For the past two weeks my kids have had no camp or day care. My wife and i have swapped time mostly, so that one of us can get some work done. Last week we stayed in upstate NY. My wife typically gets up with the kids first and then wakes me after an hour or so and goes back to bed.

We are trying to move forward on our film about the Atlantic Yards project in Brooklyn so my goal was to give her as much time as possible to work. At the same time, I was trying to paint our house. I’ve found that when I’m just with my two kids, ages 3 and 7, they tend to really get on each others nerves. So I sought out some friends for them. One family that we hang out with has three kids and the mom was busy fighting mold that had creeped into her house. I ended up taking 5 kids to a river to swim. It was actually easier than bringing just my two- but it was still exhausting. My younger one is a bit needy and wants to be held all the time. By the end of those days I was exhausted.

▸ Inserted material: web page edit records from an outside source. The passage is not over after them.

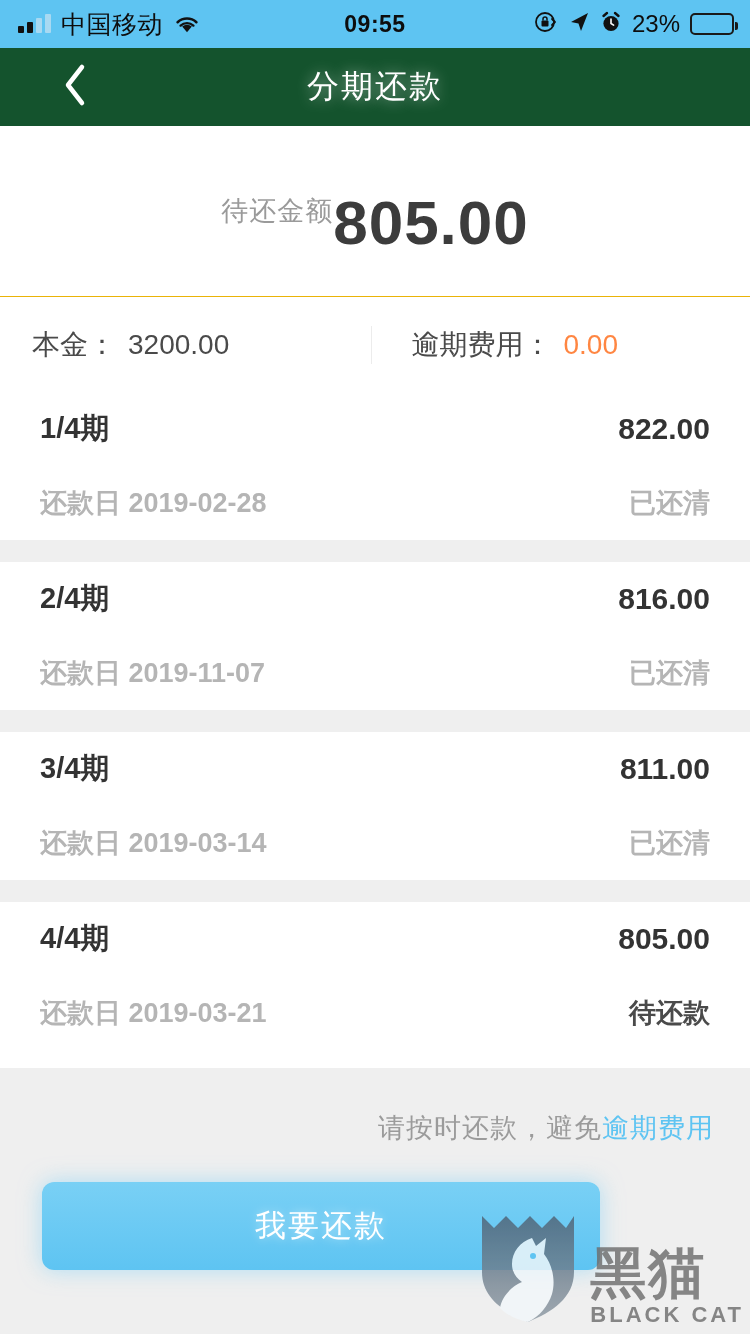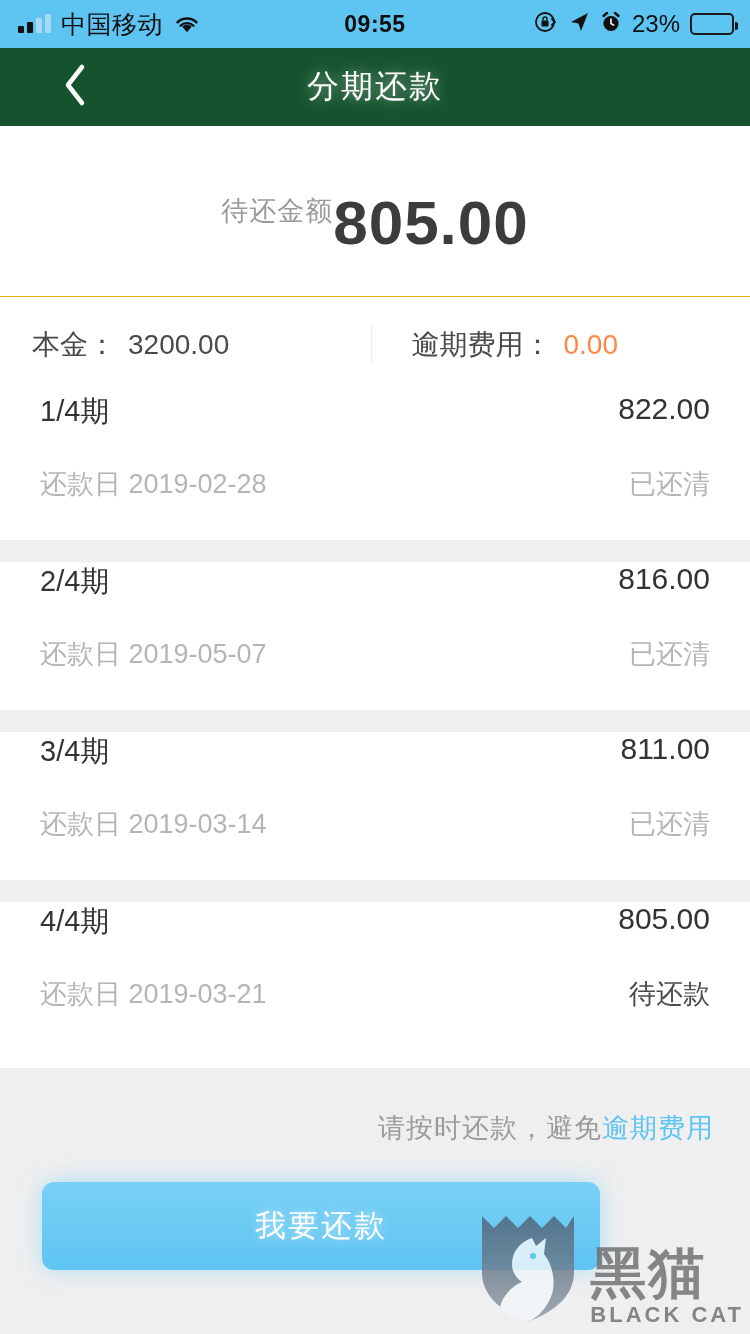--- a/index.html
+++ b/index.html
@@ -86,7 +86,7 @@
   .sep { height:22px; background:#efefef; }
   .row { background:#ffffff; height:148px; padding:0 40px; }
   .row-line {
-    display:flex; justify-content:space-between; height:74px;
+    display:flex; align-items:center; justify-content:space-between; height:74px;font-weight:bold;
   }
   .term { font-size:29px; color:#333333; }
   .amount { font-size:30px; color:#333333; }

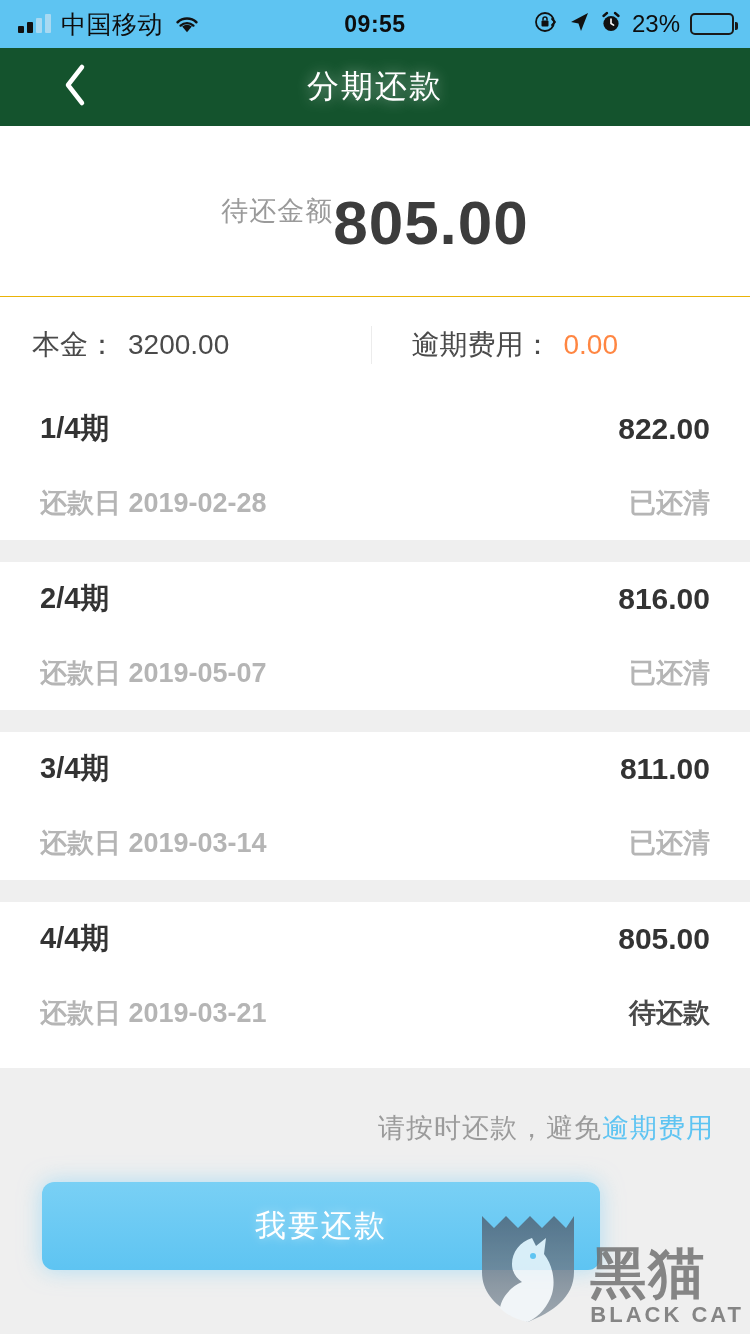--- a/index.html
+++ b/index.html
@@ -225,7 +225,7 @@
         <span class="amount">816.00</span>
       </div>
       <div class="row-line">
-        <span class="due">还款日 2019-05-07</span>
+        <span class="due">还款日 2019-11-07</span>
         <span class="status">已还清</span>
       </div>
     </div>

I’ve also found that the kids respond really poorly to having no structure like camp or school to give them a focus. As much as i try to keep things scheduled I can’t seem to keep up a momentum.

“Hey, let’s get going to the river”

“NOOOO” they respond.

it always goes like that. At some point I lose my patience. I can stay calm for a long time. After a while my calmness and patience seems completely ineffective- and when I realize how ineffective it is I often just… explode

“All right let’s go go go- get in the goddam car- we’re leaving now!!!!”

unfortunately that’s often much more effective than calm gentle pleadings.

There’s only a few more days till school starts and both my wife and i are shot.